🤖 AI Summary
This study addresses the problem of end-to-end machine translation of text embedded in images, bridging computer vision and natural language processing. It presents the first systematic comparison among three methodological paradigms: modular pipelines that decouple text detection, recognition, and translation; multimodal large language models (MLLMs); and end-to-end image-to-translation models such as Translatotron-V. The experimental framework employs docTR for optical character recognition and integrates multilingual language models including Llama and EuroLLM, while also evaluating various configurations of Gemini 2.5 as representative MLLMs.

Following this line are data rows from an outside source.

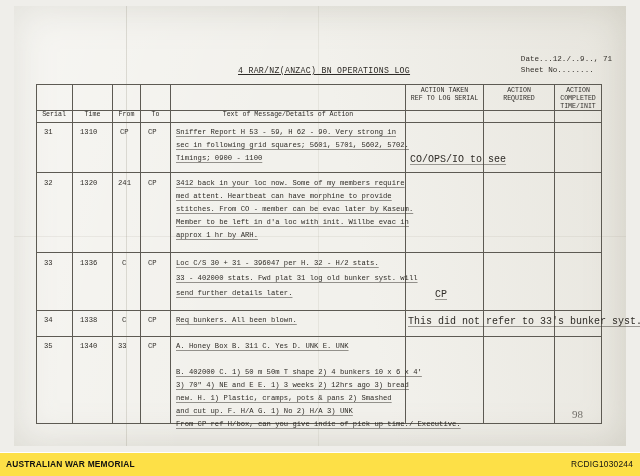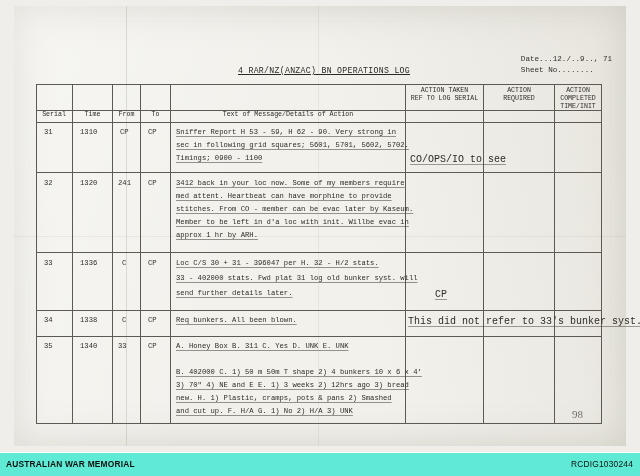--- a/index.html
+++ b/index.html
@@ -116,21 +116,21 @@
     font-size: 11px;
     color: #4a4641;
     opacity: .75;
   }
 
   
   #footer {
     position: absolute;
     left: 0; bottom: 0;
     width: 640px; height: 24px;
-    background: #5eead4;
+    background: #fde047;
     border-top: 1px solid #ffffff;
   }
   #footer .inst {
     position: absolute; left: 6px; top: 6px;
     font-size: 8.4px; font-weight: bold; color: #111111;
     letter-spacing: 0.2px;
   }
   #footer .refid {
     position: absolute; right: 7px; top: 6px;
     font-size: 8.4px; color: #111111; letter-spacing: 0.2px;
@@ -225,20 +225,21 @@
 
     <div class="cell" style="left:8px;  top:258px;">35</div>
     <div class="cell" style="left:44px; top:258px;">1340</div>
     <div class="cell" style="left:82px; top:258px;">33</div>
     <div class="cell" style="left:112px;top:258px;">CP</div>
     <div class="msg-line" style="left:140px; top:258px;">A. Honey Box  B. 311  C. Yes  D. UNK  E. UNK</div>
     <div class="msg-line" style="left:140px; top:284px;">B. 402000  C. 1) 50 m  50m T shape 2) 4 bunkers 10 x 6 x 4'</div>
     <div class="msg-line" style="left:140px; top:297px;">3) 70" 4) NE and E   E. 1) 3 weeks 2) 12hrs ago 3) bread</div>
     <div class="msg-line" style="left:140px; top:310px;">new.   H. 1) Plastic, cramps, pots &amp; pans 2) Smashed</div>
     <div class="msg-line" style="left:140px; top:323px;">and cut up.   F. H/A   G. 1) No 2) H/A 3) UNK</div>
+    <div class="msg-line" style="left:140px; top:336px;">From CP ref H/box, can you give indic of pick up time./ Executive.</div>
   </div>
 
   <div class="pencil" style="left:572px; top:408px;">98</div>
 </div>
 
 <div id="footer">
   <div class="inst">AUSTRALIAN WAR MEMORIAL</div>
   <div class="refid">RCDIG1030244</div>
 </div>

Translation quality is assessed using BLEU, chrF, and TER metrics. Results demonstrate that modular approaches consistently outperform end-to-end architectures, whereas MLLMs achieve overall superior performance, attributed to their enhanced contextual understanding and cross-lingual visual reasoning capabilities.
📝 Abstract
This work presents a comparative evaluation of machine translation systems applied to images containing textual information, a task that lies at the intersection of computer vision and natural language processing. The study compares three main paradigms: modular pipelines that separate text detection, recognition, and translation; multi-modal large language models (MLLMs) capable of processing both image and text jointly; and an end-to-end model, Translatotron-V, which directly generates translated images. The modular systems employ state-of-the-art OCR (docTR) combined with multilingual LLMs such as Llama and EuroLLM, while the evaluated MLLMs include different configurations of Gemini 2.5. Experiments were conducted on parallel multilingual datasets covering multiple language pairs, with evaluation based on BLEU, chrF, and TER metrics. The results show that modular pipelines outperform the end-to-end approach, while MLLMs achieve the best overall performance, demonstrating superior flexibility and contextual understanding. These findings underscore the effectiveness of multi-modal reasoning for image-to-text translation and provide a solid foundation for future research on integrating visual understanding and language generation in multilingual settings.